Entries shown -
((

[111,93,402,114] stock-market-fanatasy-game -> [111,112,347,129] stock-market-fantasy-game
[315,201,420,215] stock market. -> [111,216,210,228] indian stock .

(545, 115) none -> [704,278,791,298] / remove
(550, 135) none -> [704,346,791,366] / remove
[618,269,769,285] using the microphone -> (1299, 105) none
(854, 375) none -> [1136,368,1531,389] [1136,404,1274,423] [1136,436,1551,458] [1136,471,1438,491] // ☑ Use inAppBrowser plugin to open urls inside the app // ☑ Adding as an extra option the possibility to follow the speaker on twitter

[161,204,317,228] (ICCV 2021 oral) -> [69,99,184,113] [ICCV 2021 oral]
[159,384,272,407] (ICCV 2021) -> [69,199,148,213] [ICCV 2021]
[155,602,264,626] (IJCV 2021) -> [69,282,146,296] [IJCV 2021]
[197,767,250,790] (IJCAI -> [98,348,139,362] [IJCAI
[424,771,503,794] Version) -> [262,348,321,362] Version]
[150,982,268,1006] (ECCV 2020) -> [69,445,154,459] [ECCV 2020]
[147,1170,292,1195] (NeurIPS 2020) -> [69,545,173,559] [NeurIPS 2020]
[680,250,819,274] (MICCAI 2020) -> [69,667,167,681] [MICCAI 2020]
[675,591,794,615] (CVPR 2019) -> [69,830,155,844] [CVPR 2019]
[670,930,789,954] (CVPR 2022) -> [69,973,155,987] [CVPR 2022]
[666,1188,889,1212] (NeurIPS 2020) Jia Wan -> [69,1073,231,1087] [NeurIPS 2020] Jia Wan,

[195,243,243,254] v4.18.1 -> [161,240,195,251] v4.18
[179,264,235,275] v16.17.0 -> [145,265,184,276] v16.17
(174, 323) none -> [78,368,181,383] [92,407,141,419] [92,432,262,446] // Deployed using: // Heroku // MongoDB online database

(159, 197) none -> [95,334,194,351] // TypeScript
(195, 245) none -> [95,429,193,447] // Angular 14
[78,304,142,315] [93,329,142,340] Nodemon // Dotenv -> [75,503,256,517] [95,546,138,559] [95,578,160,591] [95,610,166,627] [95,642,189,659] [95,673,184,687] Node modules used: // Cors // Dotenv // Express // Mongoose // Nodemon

))

Instructions to follow - When a line in the listing includes the word "ICCV", report that line in full.

Result for this exercise -
[161,204,317,228] (ICCV 2021 oral) -> [69,99,184,113] [ICCV 2021 oral]
[159,384,272,407] (ICCV 2021) -> [69,199,148,213] [ICCV 2021]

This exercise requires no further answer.